**How to complete this task:** Determine how many lines in the listing below include "group", and answer with only that number.

**Records provided:**
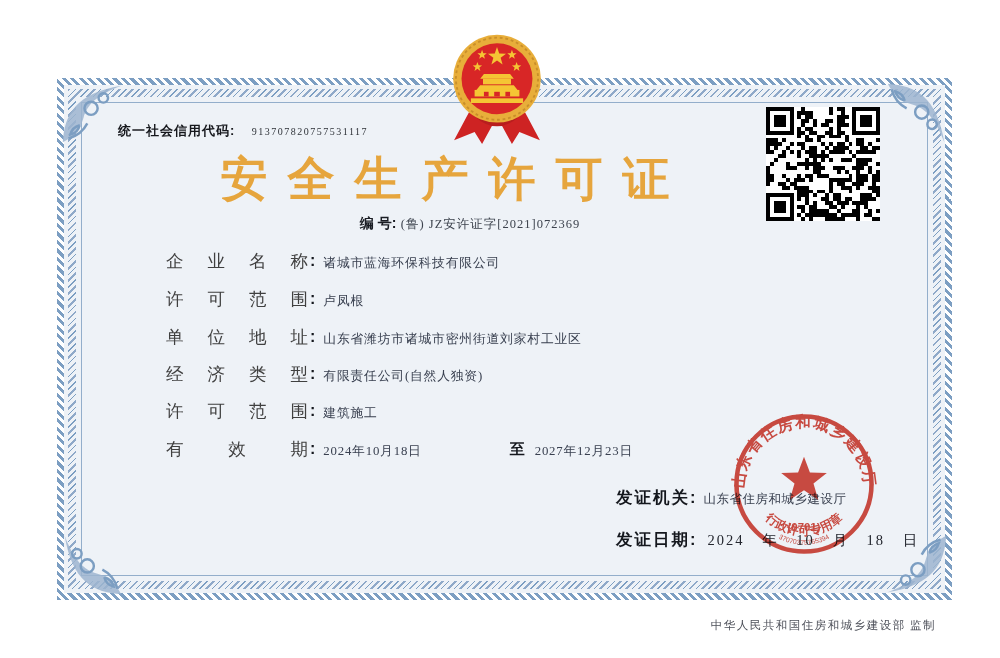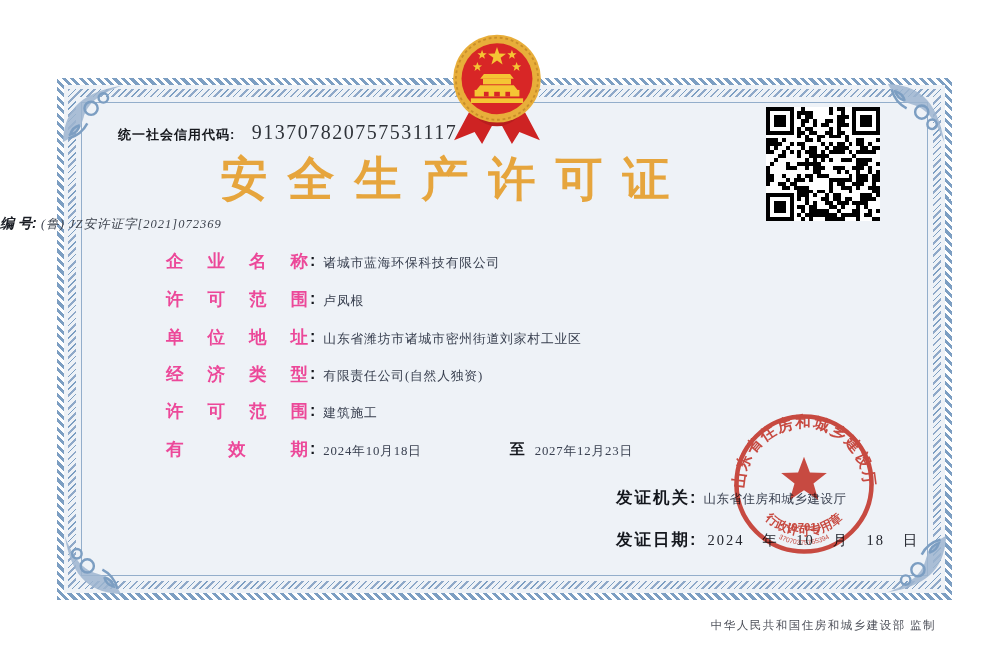--- a/index.html
+++ b/index.html
@@ -17,29 +17,29 @@
   .corner{position:absolute;width:66px;height:66px;z-index:3;}
   .corner.tl{left:2px;top:2px;}
   .corner.tr{right:2px;top:2px;transform:rotate(90deg);}
   .corner.br{right:2px;bottom:2px;transform:rotate(180deg);}
   .corner.bl{left:2px;bottom:2px;transform:rotate(270deg);}
   
   .emblem{position:absolute;left:441px;top:30px;width:112px;height:118px;z-index:5;}
   .qr{position:absolute;left:766px;top:107px;width:114px;height:114px;z-index:4;}
   .credit-row{position:absolute;left:118px;top:121px;z-index:4;white-space:nowrap;}
   .credit-label{font-weight:700;font-size:13px;color:#16181d;letter-spacing:1px;}
-  .credit-value{font-size:20px;color:#2e3238;letter-spacing:1.5px;margin-left:12px;font-family:"Liberation Serif",serif;}
+  .credit-value{font-size:10px;color:#2e3238;letter-spacing:1.5px;margin-left:12px;font-family:"Liberation Serif",serif;}
   .title{position:absolute;left:0;right:110px;top:148px;text-align:center;
     font-size:47px;font-weight:700;color:#E6A53D;letter-spacing:20px;white-space:nowrap;z-index:4;padding-left:20px;}
-  .number-row{position:absolute;left:0;right:60px;top:214px;text-align:left;white-space:nowrap;z-index:4;font-style:italic;}
+  .number-row{position:absolute;left:0;right:60px;top:214px;text-align:center;white-space:nowrap;z-index:4;}
   .number-label{font-weight:700;font-size:14px;color:#1a1d24;}
   .number-value{font-size:12.5px;color:#3c424d;letter-spacing:1px;font-family:"Liberation Serif",serif;}
   
   .row{position:absolute;left:166px;white-space:nowrap;z-index:4;}
-  .flabel{display:inline-block;width:142px;font-weight:700;font-size:17.5px;color:#ec4899;
+  .flabel{display:inline-block;width:142px;font-weight:400;font-size:17.5px;color:#404040;
     text-align:justify;text-align-last:justify;vertical-align:middle;}
   .fcolon{font-weight:700;font-size:16px;color:#14171d;margin:0 8px 0 2px;vertical-align:middle;}
   .fvalue{font-size:12.8px;color:#394050;letter-spacing:0.8px;vertical-align:middle;position:relative;top:2px;
     font-family:"Liberation Serif",serif;}
   .to-word{font-weight:700;font-size:15px;color:#14171d;margin:0 10px 0 88px;vertical-align:middle;}
   
   .issuer-row{position:absolute;left:616px;top:487px;white-space:nowrap;z-index:4;}
   .date-row{position:absolute;left:616px;top:529px;white-space:nowrap;z-index:4;}
   .ilabel{font-weight:700;font-size:16.5px;color:#14171d;letter-spacing:2px;}
   .ivalue{font-size:12.5px;color:#3a4150;letter-spacing:0.5px;margin-left:6px;font-family:"Liberation Serif",serif;}

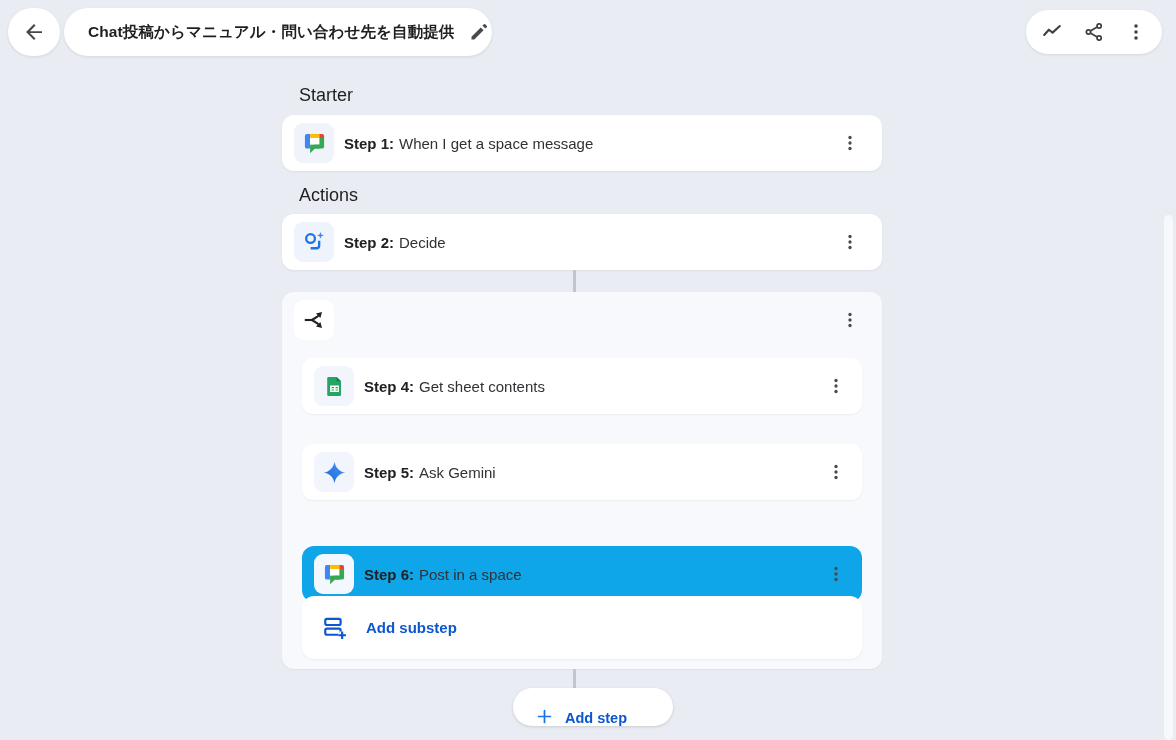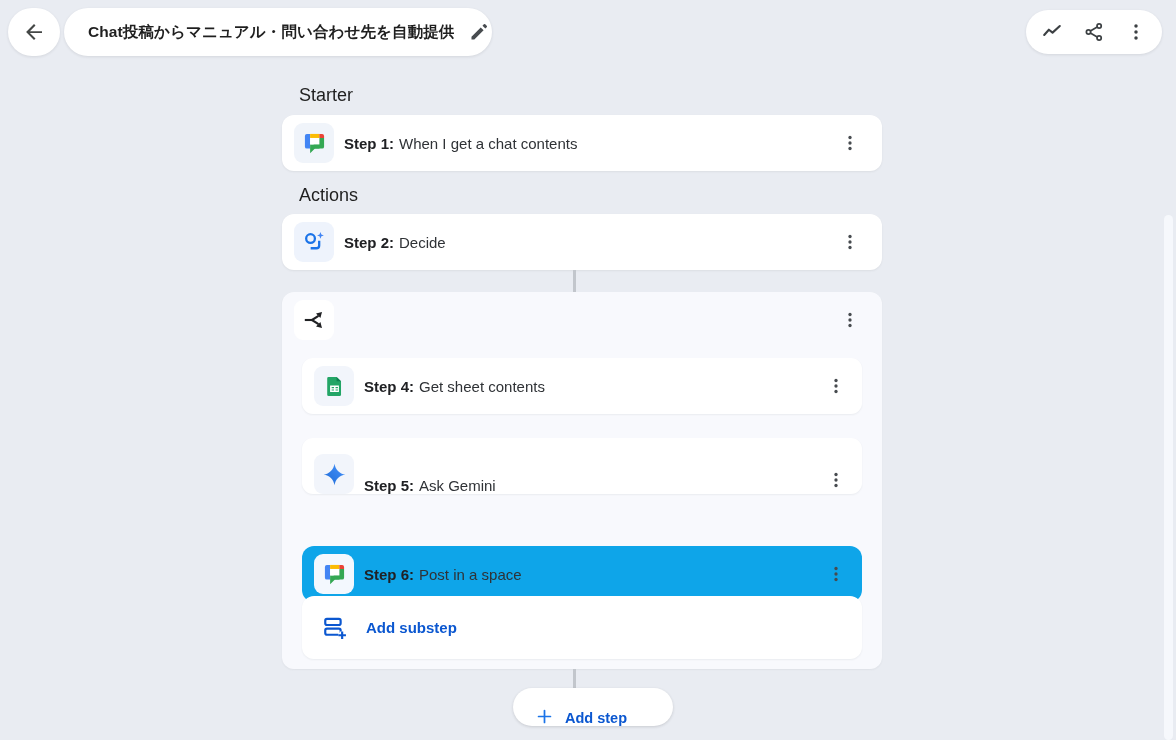--- a/index.html
+++ b/index.html
@@ -52,21 +52,21 @@
   .group{position:absolute;left:282px;top:292px;width:600px;height:377px;background:#f8f9fd;
     border-radius:12px;box-shadow:0 1px 2px rgba(60,64,67,.06);}
   .group-row{position:absolute;left:0;top:0;width:100%;height:56px;
     display:flex;align-items:center;padding:0 20px 0 12px;box-sizing:border-box;cursor:pointer;}
   .group .icon-sq{background:#ffffff;}
   .sub-card{position:absolute;left:20px;width:560px;height:56px;background:#fff;border-radius:11px;
     box-shadow:0 1px 2px rgba(60,64,67,.07);
     display:flex;align-items:center;padding:0 14px 0 12px;box-sizing:border-box;cursor:pointer;}
   .sub-card .icon-sq{background:#f2f5fb;}
   .sub-4{top:66px;}
-  .sub-5{top:146px;align-items:flex-end;}
+  .sub-5{top:152px;}
   .sub-6{top:226px;background:#0ea5e9;border-radius:12px;box-shadow:none;margin-top:28px;}
   .sub-6 .icon-sq{background:#f3f8fe;}
   .addsub-card{position:absolute;left:20px;top:304px;width:560px;height:63px;background:#fff;
     border-radius:12px;box-shadow:0 1px 2px rgba(60,64,67,.07);
     display:flex;align-items:center;padding:0 14px;box-sizing:border-box;cursor:pointer;}
   .addsub-label{margin-left:18px;font-size:15px;font-weight:600;color:#0b57d0;}
 
   
   .addstep-pill{position:absolute;left:513px;top:688px;width:160px;height:38px;background:#fff;
     border-radius:19px;box-shadow:0 1px 3px rgba(32,33,36,.16);
@@ -131,21 +131,21 @@
     <span class="icon-sq">
       <svg width="25" height="25" viewBox="0 0 24 24">
         <path fill="#4285f4" d="M4.7 2.8h3.1v14.1H4.7a1.9 1.9 0 0 1-1.9-1.9V4.7a1.9 1.9 0 0 1 1.9-1.9z"></path>
         <rect fill="#fbbc04" x="7.8" y="2.8" width="8.9" height="3.9"></rect>
         <path fill="#ea4335" d="M16.7 2.8h2.6a1.9 1.9 0 0 1 1.9 1.9v2h-4.5z"></path>
         <path fill="#34a853" d="M16.7 6.7h4.5V15a1.9 1.9 0 0 1-1.9 1.9h-6.9l-4.6 4.4v-4.4z"></path>
         <path fill="#34a853" d="M7.8 12.9h9v4h-9z"></path>
         <rect fill="#fff" x="7.8" y="6.7" width="8.9" height="6.2"></rect>
       </svg>
     </span>
-    <span class="step-text"><b class="step-prefix">Step 1:</b><span class="step-label">When I get a chat contents</span></span>
+    <span class="step-text"><b class="step-prefix">Step 1:</b><span class="step-label">When I get a space message</span></span>
     <span class="kebab">
       <svg width="20" height="20" viewBox="0 0 24 24">
           <g fill="#474b4f">
             <circle cx="12" cy="5.4" r="2"></circle>
             <circle cx="12" cy="12" r="2"></circle>
             <circle cx="12" cy="18.6" r="2"></circle>
           </g>
         </svg>
     </span>
   </div>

**Answer for the task:** 3